Anyone have any recommendations?

Yes, let the Paladin enjoy his chance to shine.


A lot of good responses here and I have only a couple nits to add:

1. Keep in mind only a couple haunts should be assigned to the paladin - so immunity only really blunts a small percentage. I would encourage you to preserve that - sending in the paladin alone isn't a solution, other party members need to enter the room. No, you can't search the room from the hallway. No, you have to enter the room to read the books. Etc.
2. Not only should you give the paladin a chance to use a class ability but you need to let the other players in the group benefit from it - in this case the bonus to saves vs. fear. The group as a whole "pays a price" for having a paladin - there are a whole range of choices and actions that might be loosely described as good or at least well-intentioned that are denied to a group that includes a paladin:

"No, you are not torturing that goblin for information."
"No, you are not lying to the merchant about what you did to his daughter. At least I am not lying for you."
"No, you are not animating the dead bugbear to help us fight <blank>"
And so on.


Just houserule that the immunity doesn't apply to haunts and boom there you go. houserule, houserule houserule! James Jacobs won't come to your home and slap you if you decide to houserule.

Liberty's Edge

jahvul wrote:
James Jacobs won't come to your home and slap you if you decide to houserule.

Famous last words...T-Rexs tend to show up in the oddest of places.


HangarFlying wrote:
jahvul wrote:
James Jacobs won't come to your home and slap you if you decide to houserule.
Famous last words...T-Rexs tend to show up in the oddest of places.

Yeah, but they have itty-bitty arms. They can't look at you and slap you at the same time.

And don't get me started on the monitor set-up he has at the office...


Paladins tend to steamroll most encounters in Adventure Paths.

Why? Because a majority of the enemies are of an evil alignment and such.


Latrecis wrote:

"No, you are not torturing that goblin for information."

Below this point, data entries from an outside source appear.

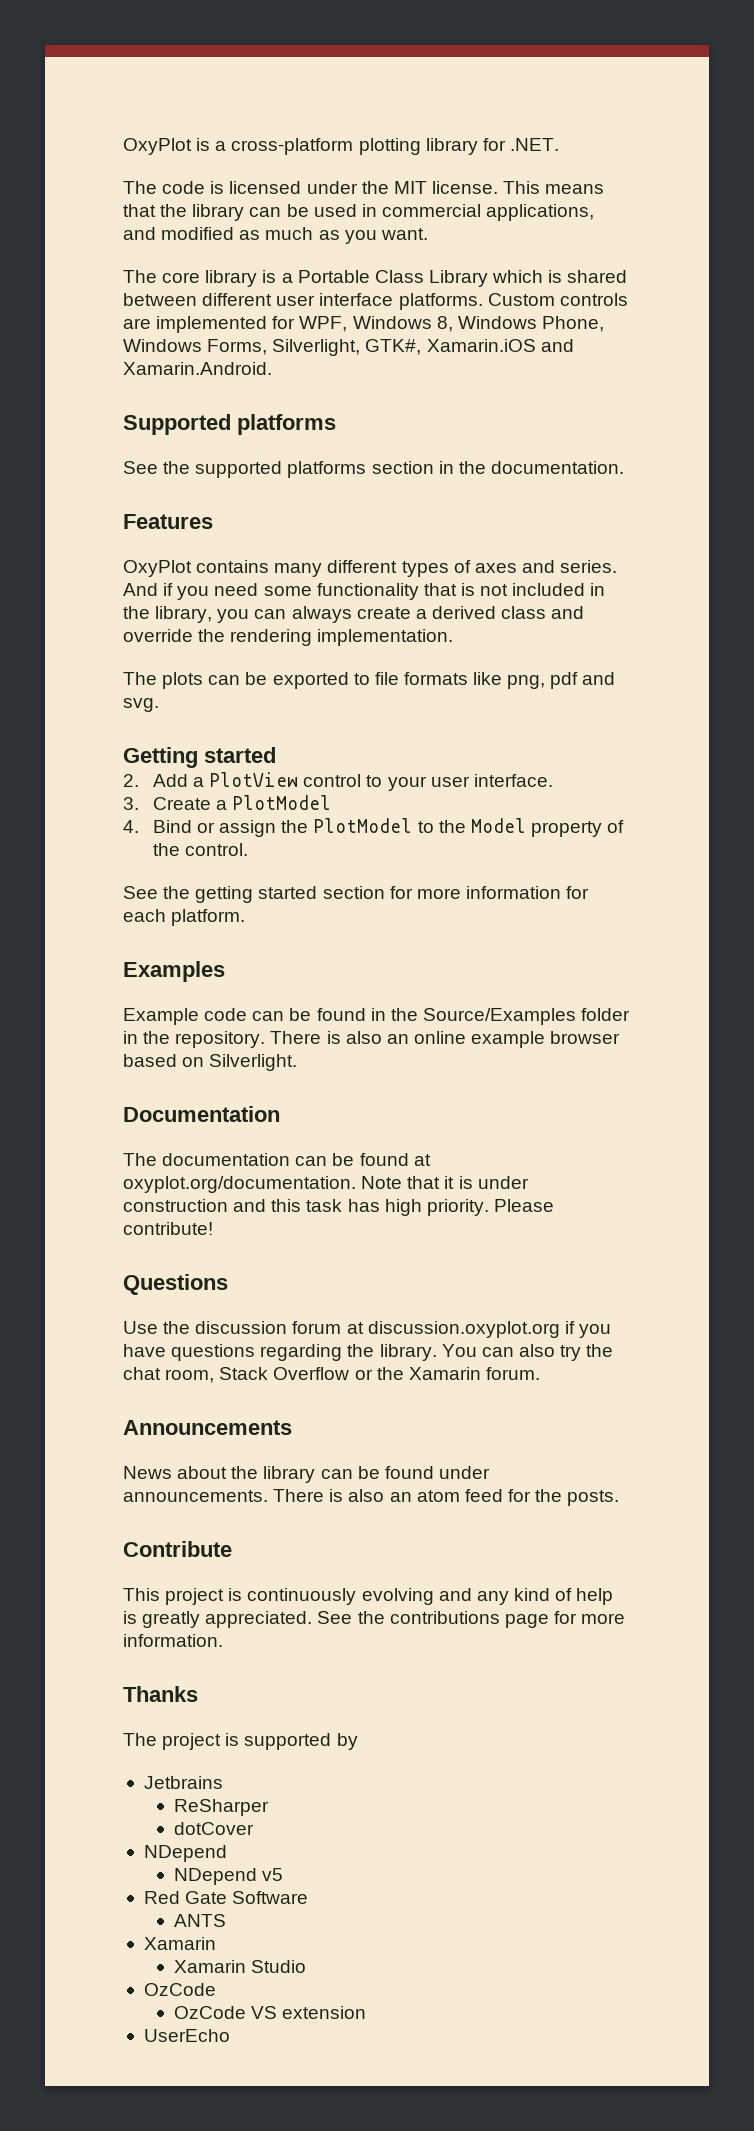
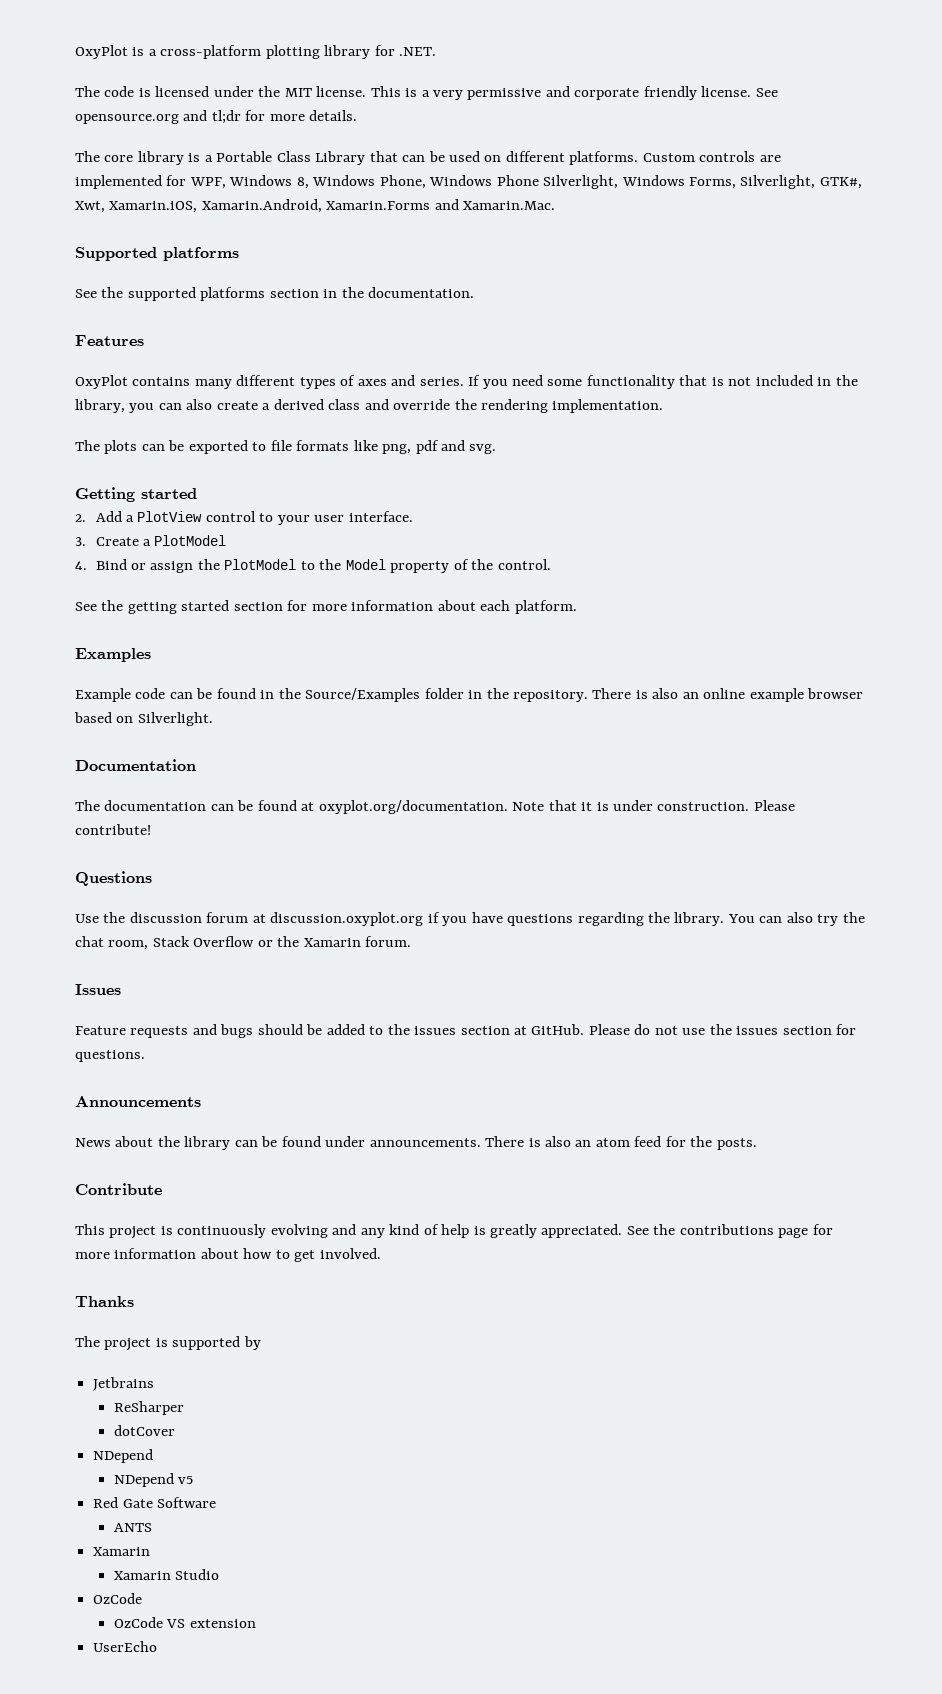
- This means that the library can be used in commercial applications, and modified as much as you want.
+ This is a very permissive and corporate friendly license. See opensource.org and tl;dr for more details.
- The core library is a Portable Class Library which is shared between different user interface platforms.
+ The core library is a Portable Class Library that can be used on different platforms.
- Custom controls are implemented for WPF, Windows 8, Windows Phone, Windows Forms, Silverlight, GTK#, Xamarin.iOS and Xamarin.Android.
+ Custom controls are implemented for WPF, Windows 8, Windows Phone, Windows Phone Silverlight, Windows Forms, Silverlight, GTK#, Xwt, Xamarin.iOS, Xamarin.Android, Xamarin.Forms and Xamarin.Mac.
- And if you need some functionality that is not included in the library, you can always create a derived class and override the rendering implementation.
+ If you need some functionality that is not included in the library, you can also create a derived class and override the rendering implementation.
- See the getting started section for more information for each platform.
+ See the getting started section for more information about each platform.
- The documentation can be found at oxyplot.org/documentation. Note that it is under construction and this task has high priority.
+ The documentation can be found at oxyplot.org/documentation. Note that it is under construction.
+ Issues
+ Feature requests and bugs should be added to the issues section at GitHub. Please do not use the issues section for questions.
- See the contributions page for more information.
+ See the contributions page for more information about how to get involved.

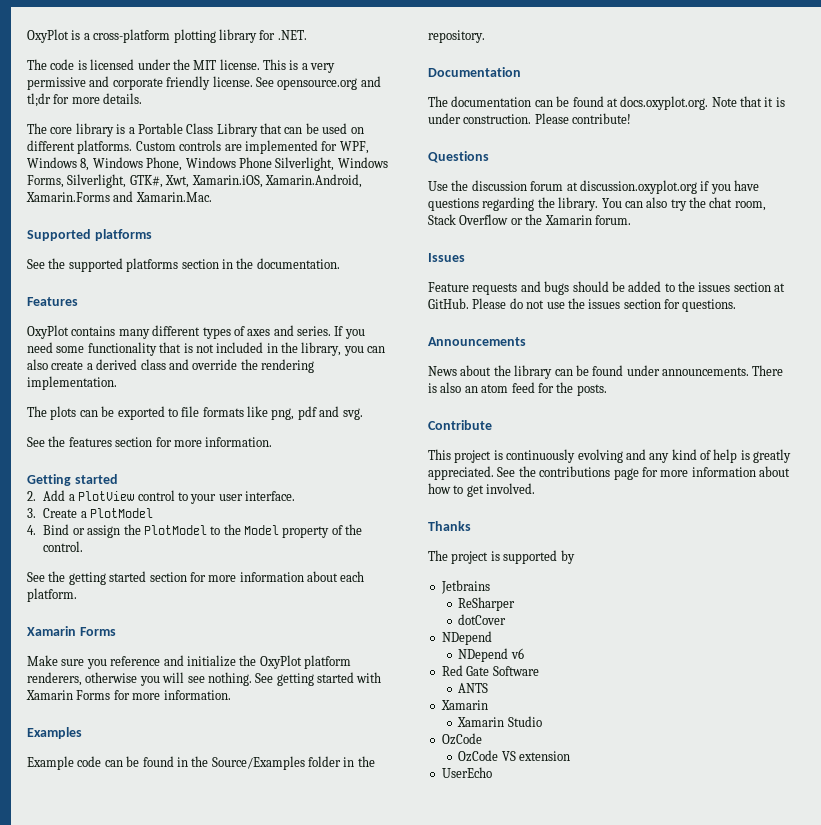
+ See the features section for more information.
  See the getting started section for more information about each platform.
+ Xamarin Forms
+ Make sure you reference and initialize the OxyPlot platform renderers, otherwise you will see nothing. See getting started with Xamarin Forms for more information.
- There is also an online example browser based on Silverlight.
- The documentation can be found at oxyplot.org/documentation. Note that it is under construction.
+ The documentation can be found at docs.oxyplot.org. Note that it is under construction.
- NDepend v5
+ NDepend v6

"No, you are not lying to the merchant about what you did to his daughter. At least I am not lying for you."
"No, you are not animating the dead bugbear to help us fight <blank>"
And so on.

That's why you never ask the paladin for permission. Forgiveness is easier to get.


Fromper wrote:
I'm with NobodysHome on this one. My group had fun "having visions" and getting the history of the house and family, even if there was no negative impact.

Sure... I can see how this would work. But I do want the players to interact with things in the house; they shouldn't just be tourists.

Fromper wrote:
Of course, they also never figured out that the paladin is immune or boosts the saves of the others, and I decided not to give them any hints about that. Having them fail a few saves makes things more fun. *evil grin*

This is a neat idea. I may have the paladin character roll saves anyway (and just never tell him that he failed a save) and not tell him it's a fear effect.

NobodysHome wrote:
Yeah, I'll just reiterate: Just because she's immune doesn't mean she isn't "affected".

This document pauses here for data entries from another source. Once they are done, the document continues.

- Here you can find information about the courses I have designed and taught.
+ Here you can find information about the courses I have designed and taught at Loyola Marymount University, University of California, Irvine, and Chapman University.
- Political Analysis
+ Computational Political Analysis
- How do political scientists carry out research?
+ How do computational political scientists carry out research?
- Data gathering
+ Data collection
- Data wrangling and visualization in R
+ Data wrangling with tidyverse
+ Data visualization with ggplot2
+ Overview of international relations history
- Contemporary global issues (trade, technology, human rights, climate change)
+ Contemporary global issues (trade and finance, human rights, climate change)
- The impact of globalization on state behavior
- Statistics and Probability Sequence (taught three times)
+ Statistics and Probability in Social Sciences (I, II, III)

That was a great story, NH. And that does clear up one thing... I wasn't sure if the immunity would prevent "seeing" the haunt.

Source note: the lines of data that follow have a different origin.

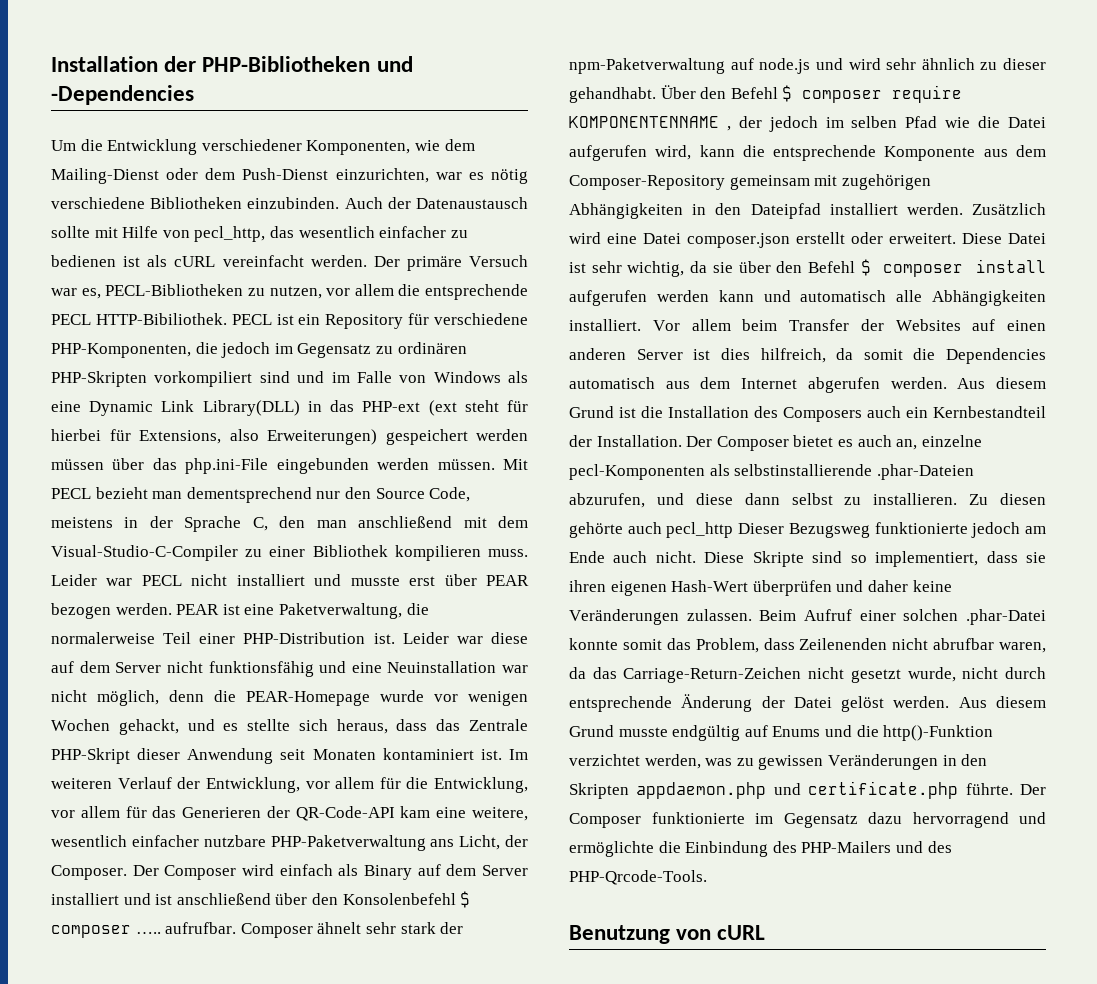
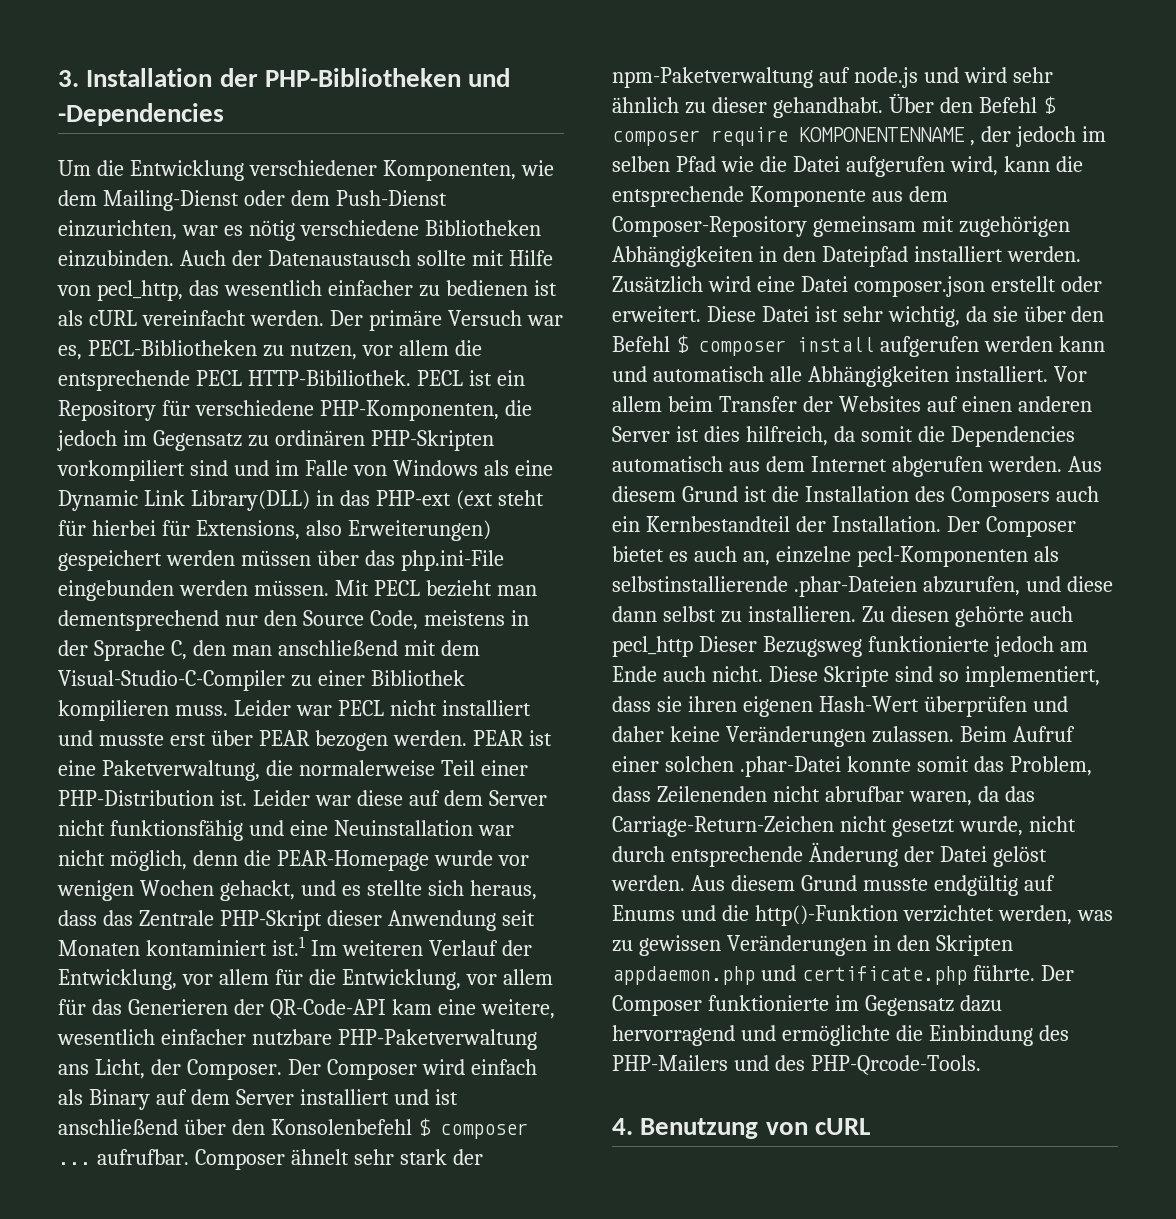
- Installation der PHP-Bibliotheken und -Dependencies
+ 3. Installation der PHP-Bibliotheken und -Dependencies
- Leider war diese auf dem Server nicht funktionsfähig und eine Neuinstallation war nicht möglich, denn die PEAR-Homepage wurde vor wenigen Wochen gehackt, und es stellte sich heraus, dass das Zentrale PHP-Skript dieser Anwendung seit Monaten kontaminiert ist. Im weiteren Verlauf der Entwicklung, vor allem für die Entwicklung, vor allem für das Generieren der QR-Code-API kam eine weitere, wesentlich einfacher nutzbare PHP-Paketverwaltung ans Licht, der Composer.
+ Leider war diese auf dem Server nicht funktionsfähig und eine Neuinstallation war nicht möglich, denn die PEAR-Homepage wurde vor wenigen Wochen gehackt, und es stellte sich heraus, dass das Zentrale PHP-Skript dieser Anwendung seit Monaten kontaminiert ist.1 Im weiteren Verlauf der Entwicklung, vor allem für die Entwicklung, vor allem für das Generieren der QR-Code-API kam eine weitere, wesentlich einfacher nutzbare PHP-Paketverwaltung ans Licht, der Composer.
- Der Composer wird einfach als Binary auf dem Server installiert und ist anschließend über den Konsolenbefehl $ composer ….. aufrufbar.
+ Der Composer wird einfach als Binary auf dem Server installiert und ist anschließend über den Konsolenbefehl $ composer ... aufrufbar.
- Benutzung von cURL
+ 4. Benutzung von cURL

I may add some monsters to the house anyway, on account of the encounters will mostly go perception-initiative-will save-channel energy, repeat.

To clear something up though... if a haunt is directed at a specific person, then the other characters don't even see it, right? In that case, do the other players still get a chance to notice that something is up before the haunt goes off? Or do they not have any chance to intervene until they see the haunted character go nuts?

Also, can anyone give me examples of haunts with a secondary affect that will work on the Paladin?